Human immunodeficiency Virus (HIV)
Discovered in 1981, due to an unusual consumption rate of a drug used to treat pneumocystis pneumonia, HIV (Human Immunodeficiency Virus) has been identified as a group of retroviruses (2 subtypes: HIV-1 and HIV-2) originating from some non-human primate species from West Africa , as any virus (Infectious agents with the capacity to invade any living cell and alter its genome in order to assure viral replication using this same cell’s resources in a process known as obligate intracellular parasitism), HIV has a rather simple structure (Figure-1-), two single-stranded RNA chains which code for proteins needed in viral cycles and a few complexes of enzymes (rTranscriptase, integrase -whose function will be explained in later sections-) all surrounded by a capsid delimiting the viral core, and a viral envelope of a lipidic nature (Explaining the fragility of viral particles, and their direct mode of transmission), this last, contains a glycoprotein surface antigen complex (gp41/gp120) major factor of HIV’s specific tropism to immunity system elements, other elements exist in between the core and matrix, as it is the case of an enzyme “protease” used in the process of invasion to alter the host cell antiviral complexes, this past description concerns the independent extracellular form, as of the existence of heterogeneous intracellular forms.

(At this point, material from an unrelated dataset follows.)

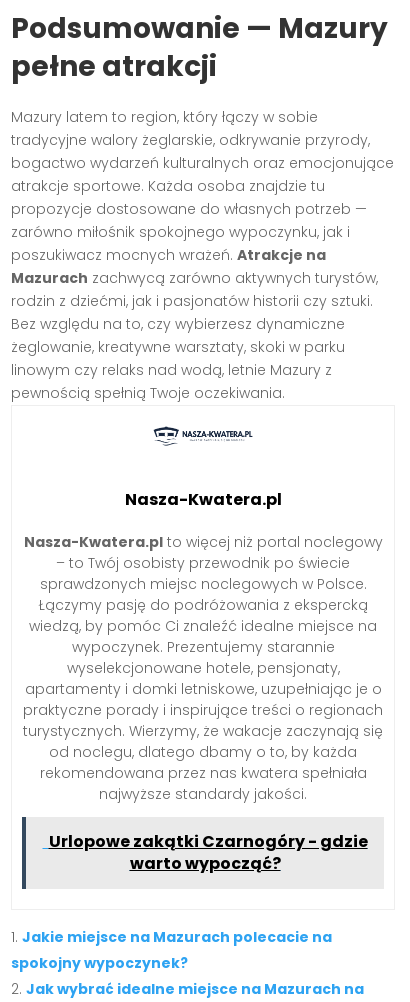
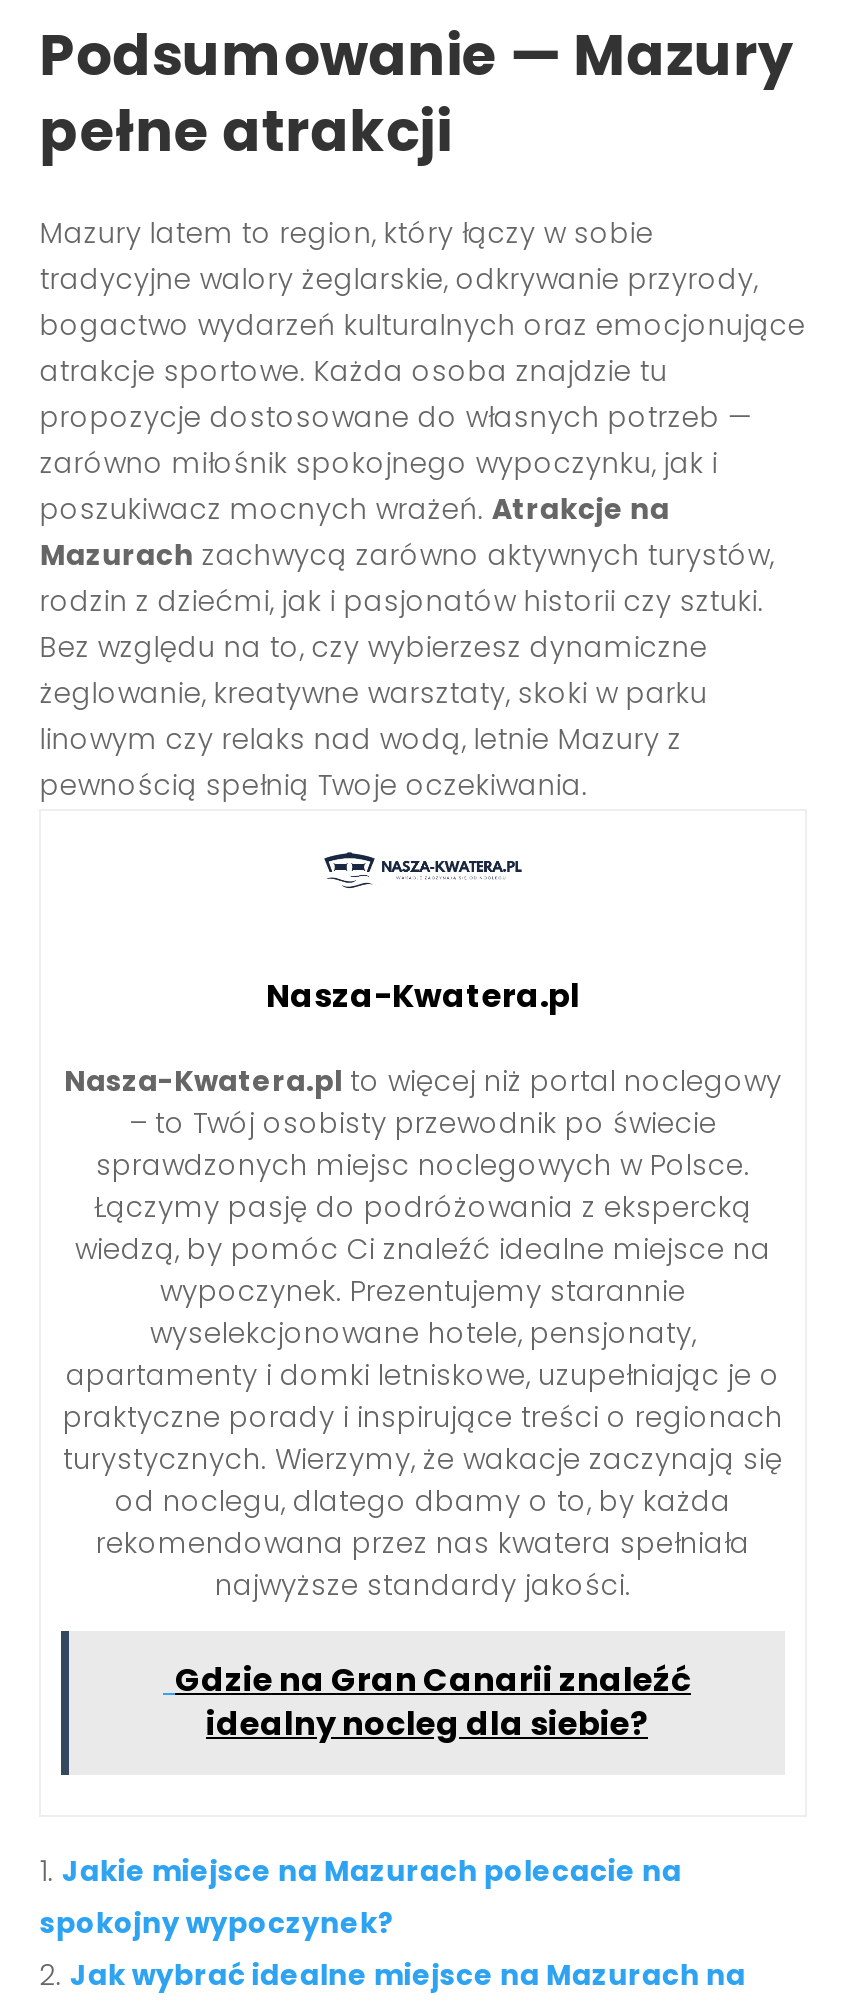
- Urlopowe zakątki Czarnogóry - gdzie
- warto wypocząć?
+ Gdzie na Gran Canarii znaleźć
+ idealny nocleg dla siebie?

As mentioned before, HIV has a particular viral tropism, determined by the specificity of epitopes exposed in its surface. Mainly infected, lymphocytes T CD4+ (LTCD4) are vital elements of specific immune responses (Whose integrity is crucial for its efficiency against the different threats the human body may face), standing in the heart of the immune response regulation process in both the cellular and the humoral pathways (Figure-2- ), any alteration of their function, will lead to a sever condition of vulnerability with opportunistic infections, tumors and organs failure known as AIDS (Acquired Immune Deficiency Syndrome). HIV may infect other cell types such as macrophage and dendritic cells, both altering furthermore the immune function.
The virus transmission
As any conventional transmissible agent, HIV obeys to the classic scheme of transmission: from an infected organism with the sufficient blood viral load, the viral particle is transmitted to the new host to cause the infection primarily, and the state of immunodeficiency later on (after a variable period of time), but the fragile structure of the virus (lipidic envelope mainly) limits its propagation capacity through respiratory, digestive and cutaneous pathways, as a results, the major modes of transmission imply biological bodily fluids, such as blood, genital secretions and breast milk, which can contain both independent and intracellular forms of HIV. Sexual contact (all unprotected practices combined), is by far the main path, with the highest transmission risk (more than half new cases every year), the other ways include uncontrolled blood products accidental or illegal transfers (transfusion, drugs addiction) or any direct contact between a contaminated fluid and the host’s blood, finally, with a low but an important risk of transmission, vertical mode (Mother- child) during pregnancy through placenta or through breastfeeding later on, which indicated the enormous infection potential of these elements, HIV-2 is a less aggressive virus with a lower risk of transmission and AIDS development.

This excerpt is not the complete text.